** Opening RECORDS FOR PROCESSING block **

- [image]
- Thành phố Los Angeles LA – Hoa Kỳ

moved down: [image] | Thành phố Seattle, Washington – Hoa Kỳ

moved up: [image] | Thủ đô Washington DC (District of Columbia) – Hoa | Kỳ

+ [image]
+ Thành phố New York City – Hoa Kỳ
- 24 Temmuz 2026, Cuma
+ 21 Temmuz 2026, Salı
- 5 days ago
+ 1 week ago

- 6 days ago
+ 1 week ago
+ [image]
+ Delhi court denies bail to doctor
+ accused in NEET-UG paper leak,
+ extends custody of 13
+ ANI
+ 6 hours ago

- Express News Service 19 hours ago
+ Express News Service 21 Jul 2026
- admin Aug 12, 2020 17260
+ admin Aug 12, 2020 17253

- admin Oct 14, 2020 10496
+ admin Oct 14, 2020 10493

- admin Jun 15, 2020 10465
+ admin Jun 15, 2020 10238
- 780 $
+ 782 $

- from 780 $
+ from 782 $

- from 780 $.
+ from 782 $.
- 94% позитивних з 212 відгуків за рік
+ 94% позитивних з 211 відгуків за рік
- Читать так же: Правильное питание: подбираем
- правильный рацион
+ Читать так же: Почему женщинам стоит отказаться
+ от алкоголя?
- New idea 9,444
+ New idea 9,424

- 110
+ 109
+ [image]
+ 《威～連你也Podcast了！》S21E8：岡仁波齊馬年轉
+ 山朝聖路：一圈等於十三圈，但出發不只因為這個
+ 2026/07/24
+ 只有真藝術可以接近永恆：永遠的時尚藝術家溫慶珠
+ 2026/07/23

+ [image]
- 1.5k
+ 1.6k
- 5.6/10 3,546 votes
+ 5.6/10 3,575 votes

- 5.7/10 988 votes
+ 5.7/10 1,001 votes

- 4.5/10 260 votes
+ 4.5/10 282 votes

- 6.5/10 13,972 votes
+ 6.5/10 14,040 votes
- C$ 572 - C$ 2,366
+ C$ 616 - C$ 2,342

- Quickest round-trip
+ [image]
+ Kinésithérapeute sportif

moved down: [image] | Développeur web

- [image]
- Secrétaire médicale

** Closing RECORDS FOR PROCESSING block **

*EXERCISE BRIEF*: Among the lines in the material above, some may hold "down". State how many do, and add nothing.

*SOLUTION TO THIS PROBLEM*: 2